**Aim of the task:** Where a line holds the word "Never", copy that line from the data below.

[Before and after images]

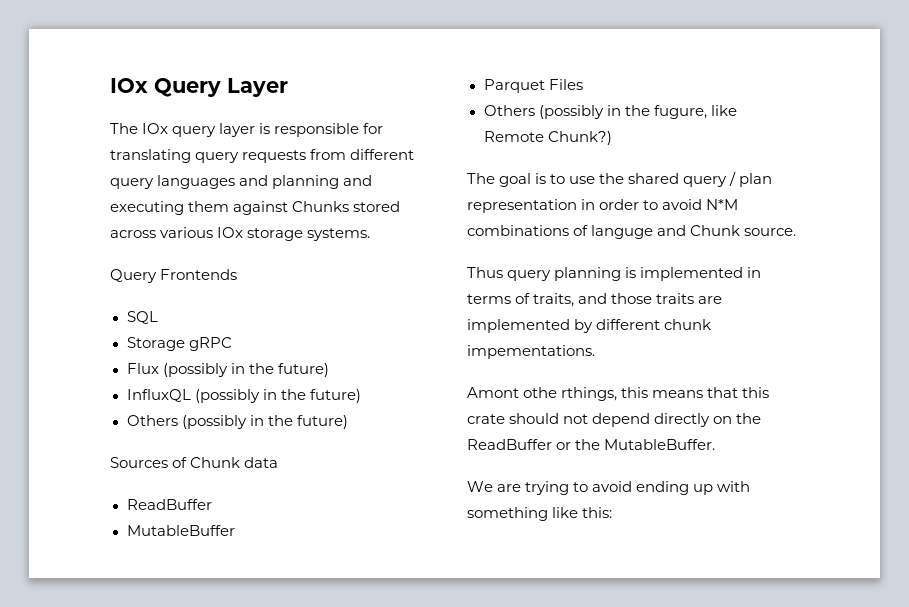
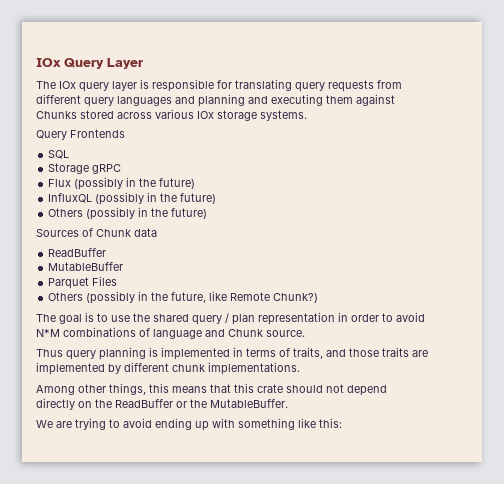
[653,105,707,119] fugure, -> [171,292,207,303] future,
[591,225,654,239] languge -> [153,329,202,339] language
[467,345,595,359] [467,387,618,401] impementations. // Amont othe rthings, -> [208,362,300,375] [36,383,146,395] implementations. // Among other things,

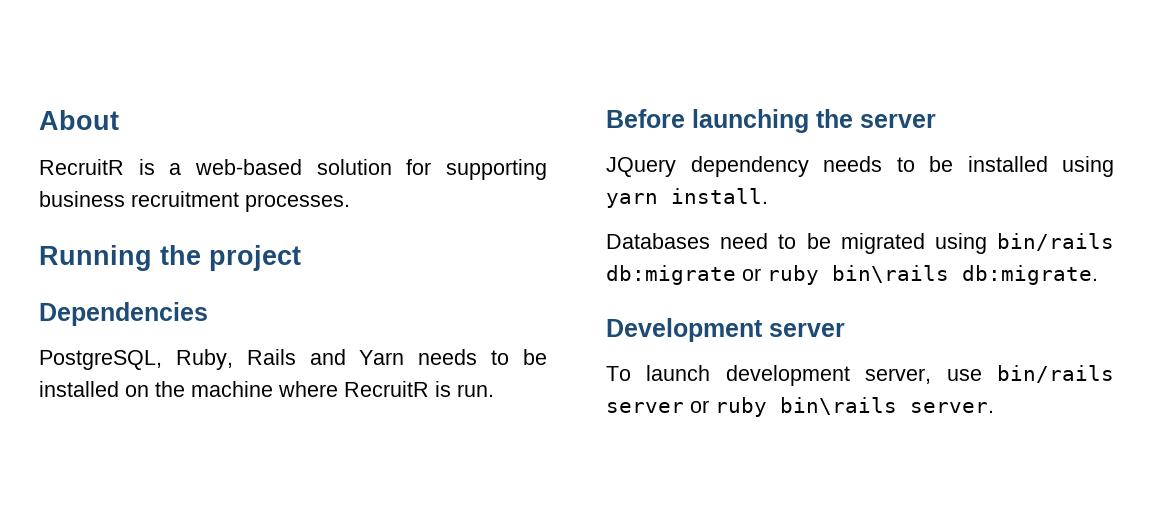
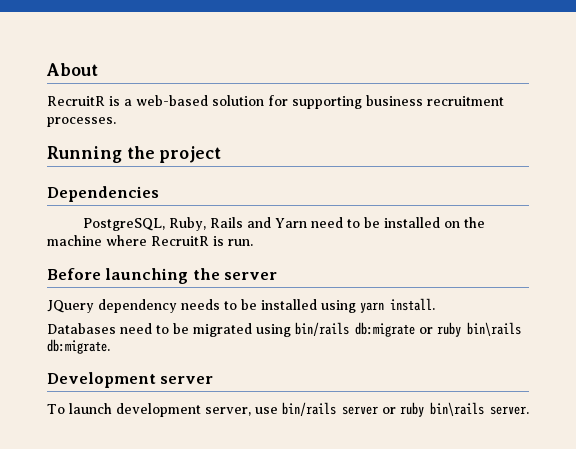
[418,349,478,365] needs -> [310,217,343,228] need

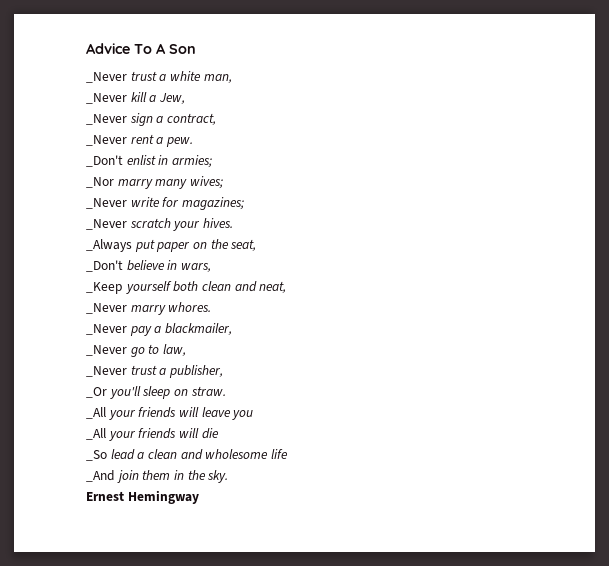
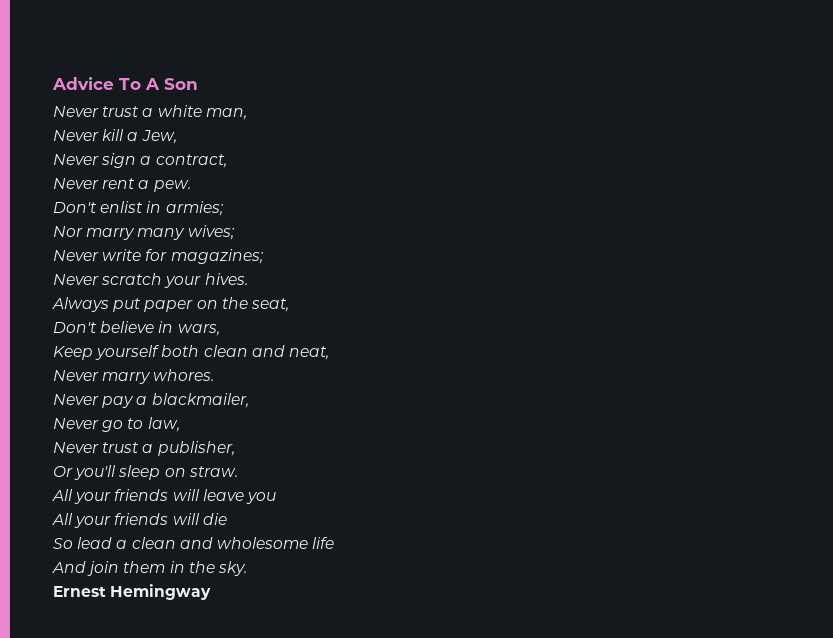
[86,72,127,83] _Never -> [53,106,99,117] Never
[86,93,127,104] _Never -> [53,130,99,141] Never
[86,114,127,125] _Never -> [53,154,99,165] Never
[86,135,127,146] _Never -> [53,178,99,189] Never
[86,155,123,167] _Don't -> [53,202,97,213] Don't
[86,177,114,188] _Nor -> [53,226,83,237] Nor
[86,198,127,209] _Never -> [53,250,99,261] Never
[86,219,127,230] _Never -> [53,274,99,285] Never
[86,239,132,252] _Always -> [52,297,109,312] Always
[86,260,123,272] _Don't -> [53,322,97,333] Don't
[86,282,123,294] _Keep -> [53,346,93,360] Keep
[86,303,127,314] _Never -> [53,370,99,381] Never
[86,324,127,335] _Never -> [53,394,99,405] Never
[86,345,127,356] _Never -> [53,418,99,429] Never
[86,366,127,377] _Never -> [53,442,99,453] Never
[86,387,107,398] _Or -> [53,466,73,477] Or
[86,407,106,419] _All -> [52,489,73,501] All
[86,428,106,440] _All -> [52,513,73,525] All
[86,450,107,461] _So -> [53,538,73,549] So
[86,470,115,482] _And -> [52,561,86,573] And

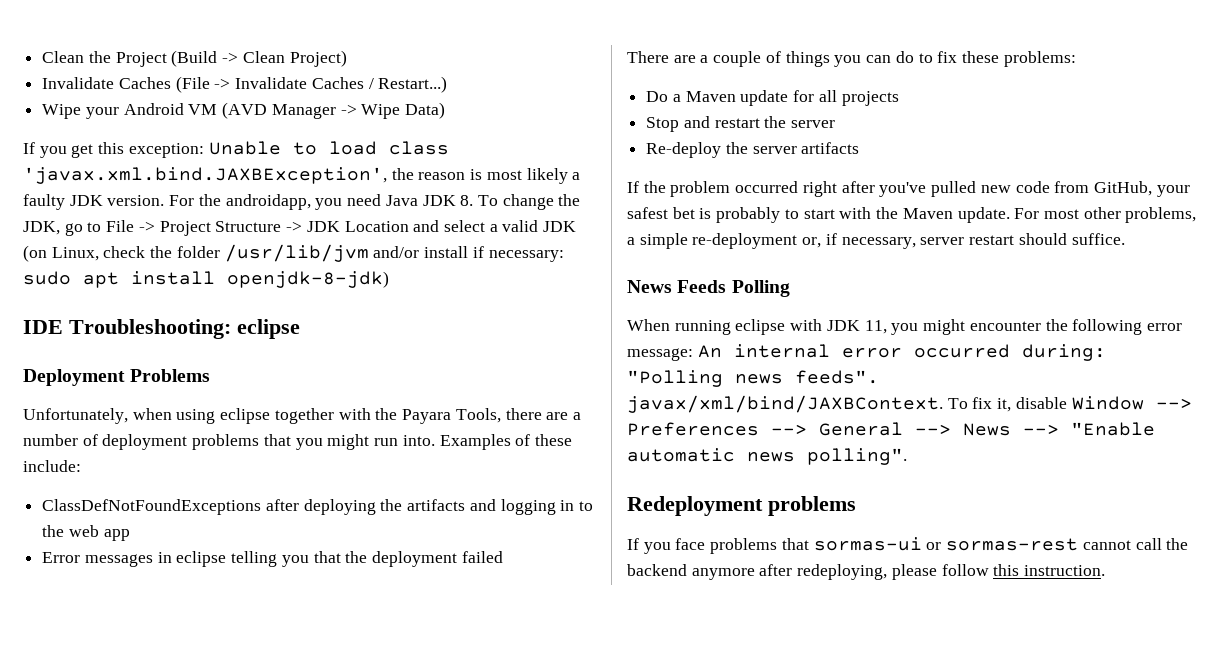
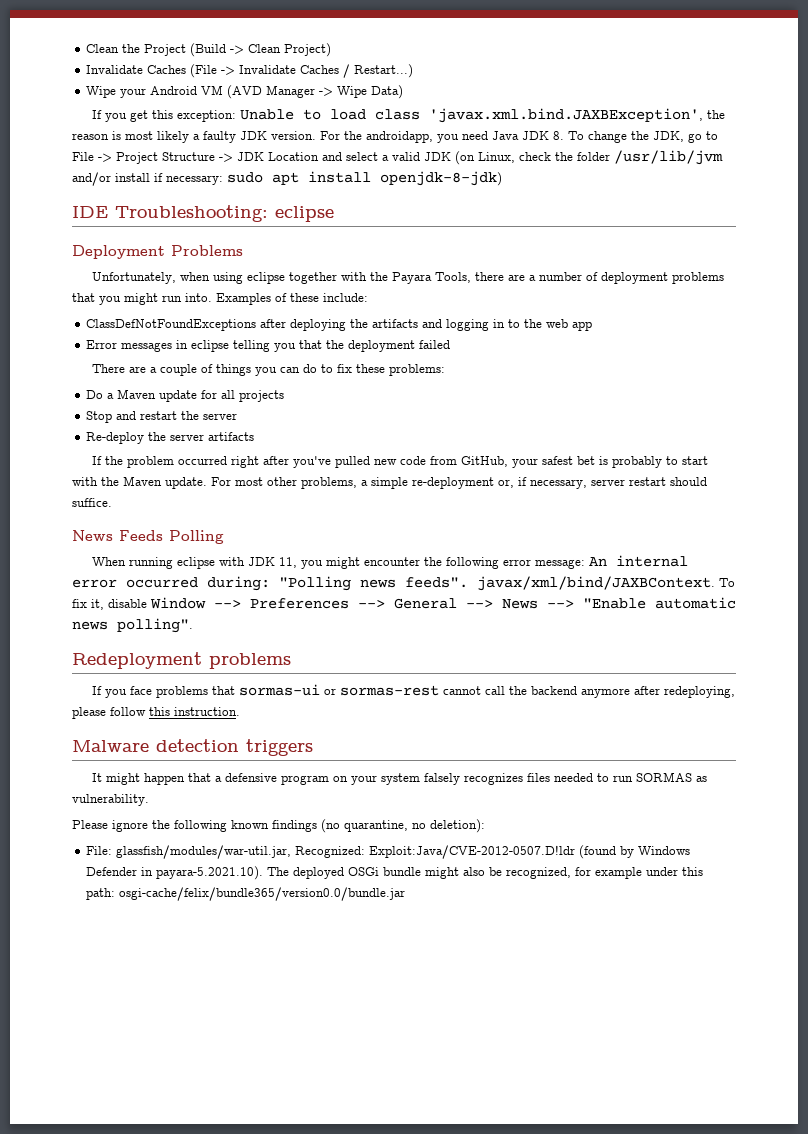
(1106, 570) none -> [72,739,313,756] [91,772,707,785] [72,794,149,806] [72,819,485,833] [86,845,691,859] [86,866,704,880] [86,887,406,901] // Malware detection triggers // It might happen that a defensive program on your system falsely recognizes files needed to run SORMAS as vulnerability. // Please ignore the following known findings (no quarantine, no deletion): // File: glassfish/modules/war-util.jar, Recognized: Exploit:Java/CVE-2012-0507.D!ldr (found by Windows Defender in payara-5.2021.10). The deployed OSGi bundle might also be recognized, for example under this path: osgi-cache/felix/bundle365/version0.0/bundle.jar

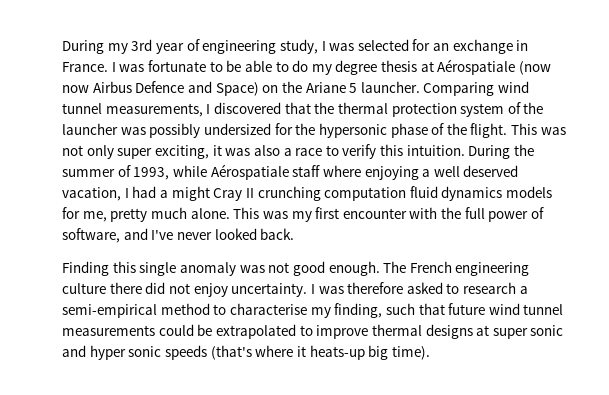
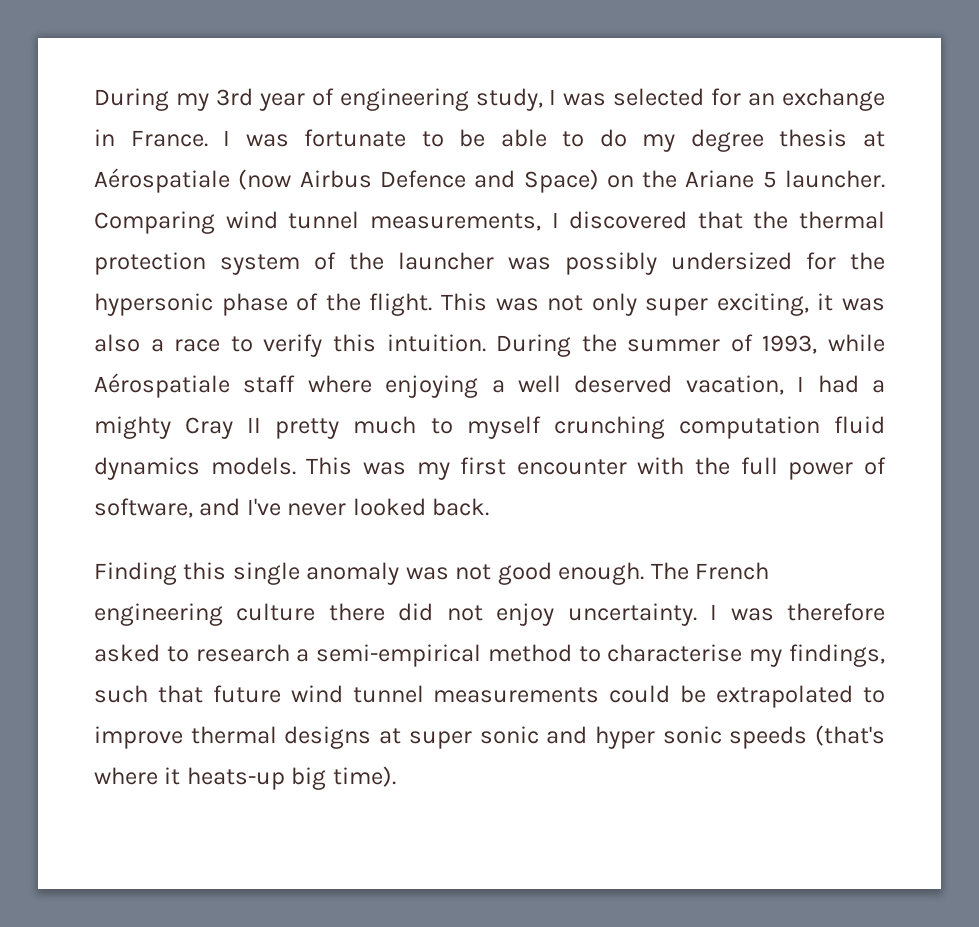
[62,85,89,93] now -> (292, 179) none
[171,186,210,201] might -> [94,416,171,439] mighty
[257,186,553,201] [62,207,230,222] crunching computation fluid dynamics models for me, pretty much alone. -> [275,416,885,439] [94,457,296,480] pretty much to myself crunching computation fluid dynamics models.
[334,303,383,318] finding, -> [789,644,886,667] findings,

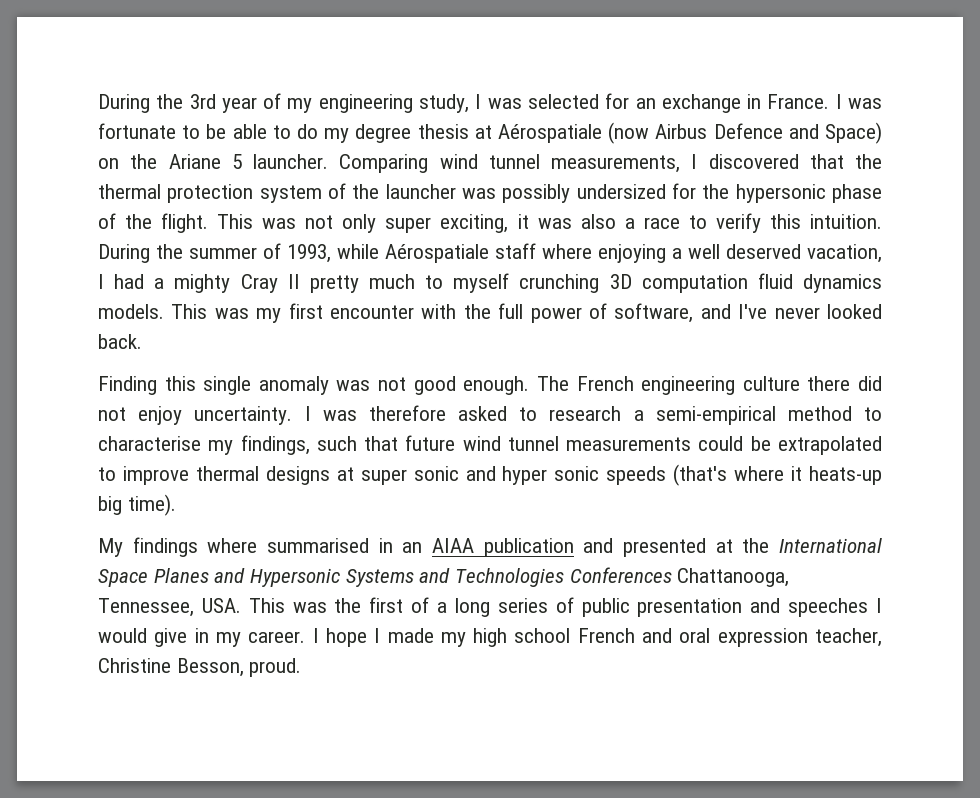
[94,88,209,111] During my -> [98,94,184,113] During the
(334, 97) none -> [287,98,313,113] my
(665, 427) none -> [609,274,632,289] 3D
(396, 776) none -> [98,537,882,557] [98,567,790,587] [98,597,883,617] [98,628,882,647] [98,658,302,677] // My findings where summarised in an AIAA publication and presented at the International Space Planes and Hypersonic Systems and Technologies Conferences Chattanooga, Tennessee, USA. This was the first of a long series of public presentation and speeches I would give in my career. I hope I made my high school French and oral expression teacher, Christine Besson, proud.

**Exercise solution:**
[86,72,127,83] _Never -> [53,106,99,117] Never
[86,93,127,104] _Never -> [53,130,99,141] Never
[86,114,127,125] _Never -> [53,154,99,165] Never
[86,135,127,146] _Never -> [53,178,99,189] Never
[86,198,127,209] _Never -> [53,250,99,261] Never
[86,219,127,230] _Never -> [53,274,99,285] Never
[86,303,127,314] _Never -> [53,370,99,381] Never
[86,324,127,335] _Never -> [53,394,99,405] Never
[86,345,127,356] _Never -> [53,418,99,429] Never
[86,366,127,377] _Never -> [53,442,99,453] Never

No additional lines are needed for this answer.